> _Supplied records_:
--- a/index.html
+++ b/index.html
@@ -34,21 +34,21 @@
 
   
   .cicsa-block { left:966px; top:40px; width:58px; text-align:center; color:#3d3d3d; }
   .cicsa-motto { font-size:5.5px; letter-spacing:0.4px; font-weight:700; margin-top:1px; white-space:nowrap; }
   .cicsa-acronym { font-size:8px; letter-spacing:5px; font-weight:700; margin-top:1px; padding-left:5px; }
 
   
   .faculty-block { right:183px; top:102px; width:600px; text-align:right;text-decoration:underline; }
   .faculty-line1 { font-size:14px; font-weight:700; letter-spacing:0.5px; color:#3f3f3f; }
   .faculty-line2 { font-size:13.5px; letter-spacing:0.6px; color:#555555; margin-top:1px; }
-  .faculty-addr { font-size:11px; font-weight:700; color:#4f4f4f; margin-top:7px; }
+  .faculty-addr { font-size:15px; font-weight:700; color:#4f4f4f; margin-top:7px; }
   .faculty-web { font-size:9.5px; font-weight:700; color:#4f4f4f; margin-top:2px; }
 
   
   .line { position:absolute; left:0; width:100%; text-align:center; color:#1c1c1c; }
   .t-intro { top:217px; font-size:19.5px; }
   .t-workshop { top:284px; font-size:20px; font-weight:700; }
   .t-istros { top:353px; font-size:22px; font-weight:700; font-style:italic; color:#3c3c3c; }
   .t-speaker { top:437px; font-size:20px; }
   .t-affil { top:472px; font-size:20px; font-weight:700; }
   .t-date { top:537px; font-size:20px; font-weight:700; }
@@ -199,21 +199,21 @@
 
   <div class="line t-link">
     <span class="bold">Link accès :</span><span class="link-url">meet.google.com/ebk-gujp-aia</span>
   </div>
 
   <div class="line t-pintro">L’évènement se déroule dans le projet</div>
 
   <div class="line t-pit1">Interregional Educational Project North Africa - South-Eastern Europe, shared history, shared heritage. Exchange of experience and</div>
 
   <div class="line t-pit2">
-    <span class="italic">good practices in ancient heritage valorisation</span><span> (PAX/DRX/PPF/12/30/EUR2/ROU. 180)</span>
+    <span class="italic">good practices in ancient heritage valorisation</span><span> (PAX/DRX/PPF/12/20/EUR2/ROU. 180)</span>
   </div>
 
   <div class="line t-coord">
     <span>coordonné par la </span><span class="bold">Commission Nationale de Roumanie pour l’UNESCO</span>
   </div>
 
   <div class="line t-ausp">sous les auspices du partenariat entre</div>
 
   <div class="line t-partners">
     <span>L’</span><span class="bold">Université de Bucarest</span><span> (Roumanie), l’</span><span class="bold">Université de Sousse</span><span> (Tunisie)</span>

...

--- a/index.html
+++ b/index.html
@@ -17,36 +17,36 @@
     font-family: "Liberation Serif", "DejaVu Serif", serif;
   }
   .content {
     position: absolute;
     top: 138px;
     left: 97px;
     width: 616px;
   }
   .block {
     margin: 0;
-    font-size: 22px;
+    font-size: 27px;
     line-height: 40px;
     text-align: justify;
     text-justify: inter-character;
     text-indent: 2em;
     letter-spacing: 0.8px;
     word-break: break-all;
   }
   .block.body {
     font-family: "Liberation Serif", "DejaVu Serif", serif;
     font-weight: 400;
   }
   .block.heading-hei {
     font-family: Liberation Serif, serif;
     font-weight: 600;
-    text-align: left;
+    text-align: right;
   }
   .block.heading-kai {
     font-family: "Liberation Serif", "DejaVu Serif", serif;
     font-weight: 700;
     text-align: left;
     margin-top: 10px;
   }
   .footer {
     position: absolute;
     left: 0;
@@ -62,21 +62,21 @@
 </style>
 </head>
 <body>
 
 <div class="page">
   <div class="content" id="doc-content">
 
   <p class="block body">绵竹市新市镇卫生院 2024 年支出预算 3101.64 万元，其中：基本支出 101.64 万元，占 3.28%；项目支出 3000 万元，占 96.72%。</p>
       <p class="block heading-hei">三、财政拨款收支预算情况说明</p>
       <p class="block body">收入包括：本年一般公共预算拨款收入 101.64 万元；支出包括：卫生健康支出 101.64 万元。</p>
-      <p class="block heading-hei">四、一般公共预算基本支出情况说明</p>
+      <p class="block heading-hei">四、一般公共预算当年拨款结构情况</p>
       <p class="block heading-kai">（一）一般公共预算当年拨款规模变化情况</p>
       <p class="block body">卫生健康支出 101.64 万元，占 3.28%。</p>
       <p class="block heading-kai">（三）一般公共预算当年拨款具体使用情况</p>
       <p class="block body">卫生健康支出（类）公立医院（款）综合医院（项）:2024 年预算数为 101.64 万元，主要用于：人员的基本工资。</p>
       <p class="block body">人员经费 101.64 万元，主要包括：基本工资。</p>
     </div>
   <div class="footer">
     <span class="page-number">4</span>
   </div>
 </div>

---

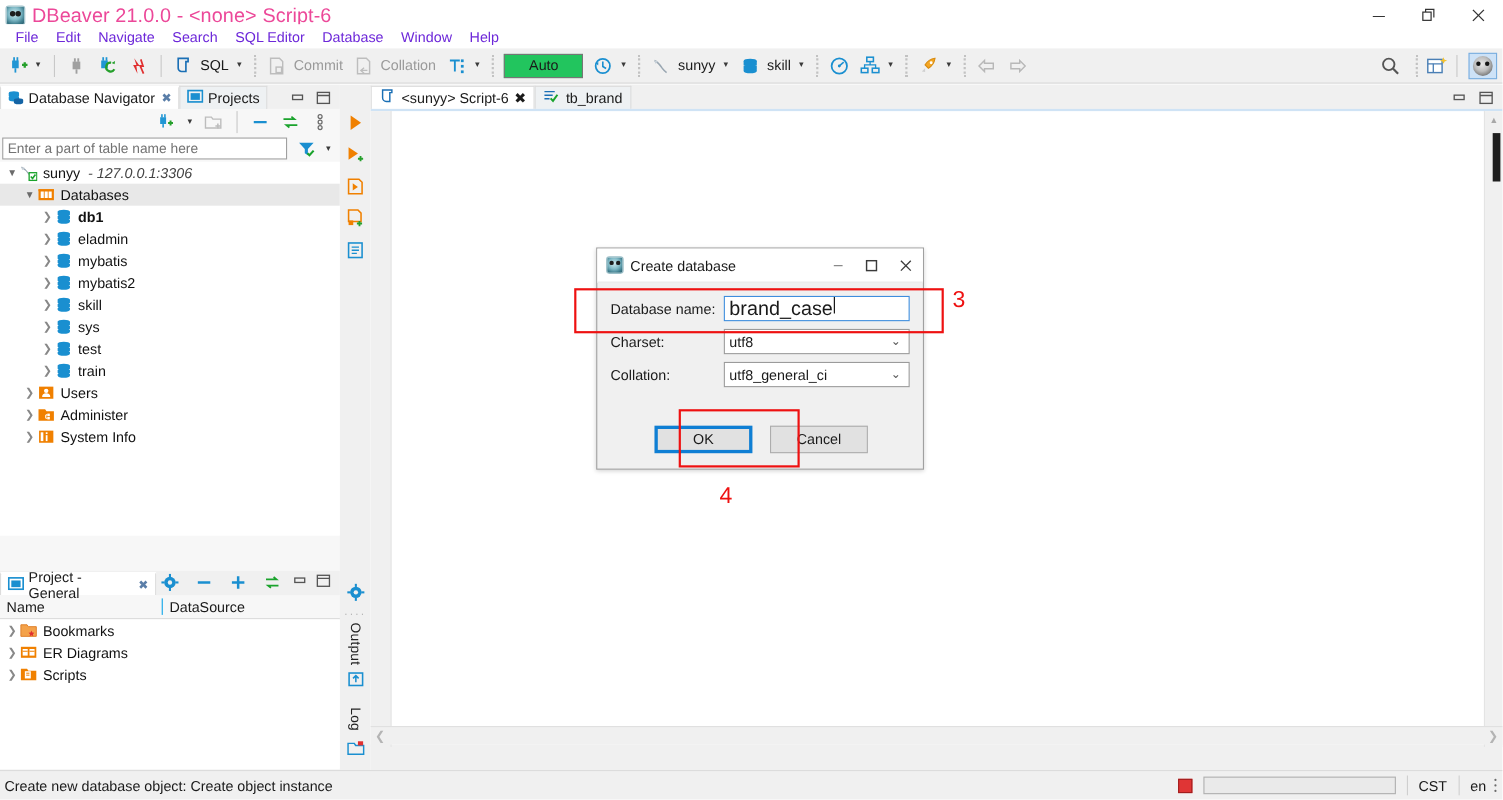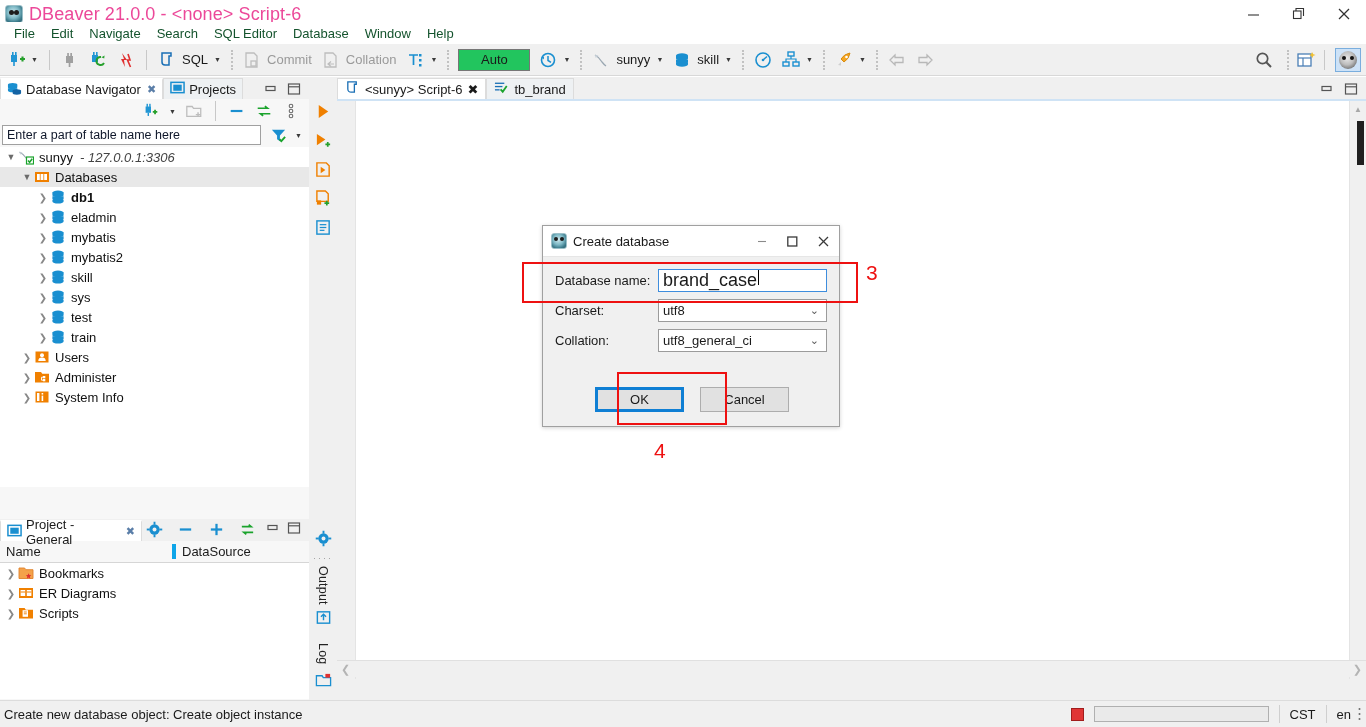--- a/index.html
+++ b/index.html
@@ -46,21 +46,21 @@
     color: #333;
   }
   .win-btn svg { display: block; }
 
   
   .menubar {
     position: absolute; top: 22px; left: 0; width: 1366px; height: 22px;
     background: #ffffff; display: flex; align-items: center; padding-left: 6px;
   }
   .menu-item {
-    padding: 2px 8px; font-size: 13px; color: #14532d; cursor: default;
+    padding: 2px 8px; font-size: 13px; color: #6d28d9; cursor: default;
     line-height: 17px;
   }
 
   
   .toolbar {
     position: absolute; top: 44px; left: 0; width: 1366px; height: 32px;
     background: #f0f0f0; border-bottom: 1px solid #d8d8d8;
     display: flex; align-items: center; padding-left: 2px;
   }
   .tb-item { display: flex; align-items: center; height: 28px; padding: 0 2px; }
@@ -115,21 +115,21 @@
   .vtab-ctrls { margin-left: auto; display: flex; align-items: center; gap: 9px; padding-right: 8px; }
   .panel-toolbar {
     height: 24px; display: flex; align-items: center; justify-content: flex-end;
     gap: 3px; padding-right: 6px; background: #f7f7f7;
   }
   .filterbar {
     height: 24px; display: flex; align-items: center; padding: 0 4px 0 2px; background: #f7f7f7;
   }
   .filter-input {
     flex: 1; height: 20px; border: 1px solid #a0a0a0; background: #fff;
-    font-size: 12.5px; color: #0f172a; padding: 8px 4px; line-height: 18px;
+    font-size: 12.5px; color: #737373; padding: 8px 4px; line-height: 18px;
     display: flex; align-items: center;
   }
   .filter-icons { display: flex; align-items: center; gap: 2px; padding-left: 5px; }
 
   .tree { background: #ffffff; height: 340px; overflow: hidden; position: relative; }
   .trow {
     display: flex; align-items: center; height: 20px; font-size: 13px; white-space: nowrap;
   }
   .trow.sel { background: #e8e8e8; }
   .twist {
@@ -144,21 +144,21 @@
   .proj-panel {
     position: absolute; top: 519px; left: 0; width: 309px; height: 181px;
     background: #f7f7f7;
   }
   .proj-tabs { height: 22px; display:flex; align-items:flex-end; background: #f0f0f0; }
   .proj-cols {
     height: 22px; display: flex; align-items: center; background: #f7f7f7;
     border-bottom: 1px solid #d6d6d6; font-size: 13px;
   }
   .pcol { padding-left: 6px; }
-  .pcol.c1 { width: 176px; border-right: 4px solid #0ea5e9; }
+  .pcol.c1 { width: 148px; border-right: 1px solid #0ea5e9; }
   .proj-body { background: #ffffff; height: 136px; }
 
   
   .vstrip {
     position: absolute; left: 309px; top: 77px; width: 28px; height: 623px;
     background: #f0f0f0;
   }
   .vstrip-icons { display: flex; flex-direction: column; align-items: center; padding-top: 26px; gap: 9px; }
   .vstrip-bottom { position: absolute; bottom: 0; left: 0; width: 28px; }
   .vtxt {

> _What needs to be done_: Print, without alteration, only the lines above between the one holding "background: #ffffff; display: flex;" and the one holding "-115,21 +115,21 @@", inclusive.

> _Response to the exercise_:
     background: #ffffff; display: flex; align-items: center; padding-left: 6px;
   }
   .menu-item {
-    padding: 2px 8px; font-size: 13px; color: #14532d; cursor: default;
+    padding: 2px 8px; font-size: 13px; color: #6d28d9; cursor: default;
     line-height: 17px;
   }
 
   
   .toolbar {
     position: absolute; top: 44px; left: 0; width: 1366px; height: 32px;
     background: #f0f0f0; border-bottom: 1px solid #d8d8d8;
     display: flex; align-items: center; padding-left: 2px;
   }
   .tb-item { display: flex; align-items: center; height: 28px; padding: 0 2px; }
@@ -115,21 +115,21 @@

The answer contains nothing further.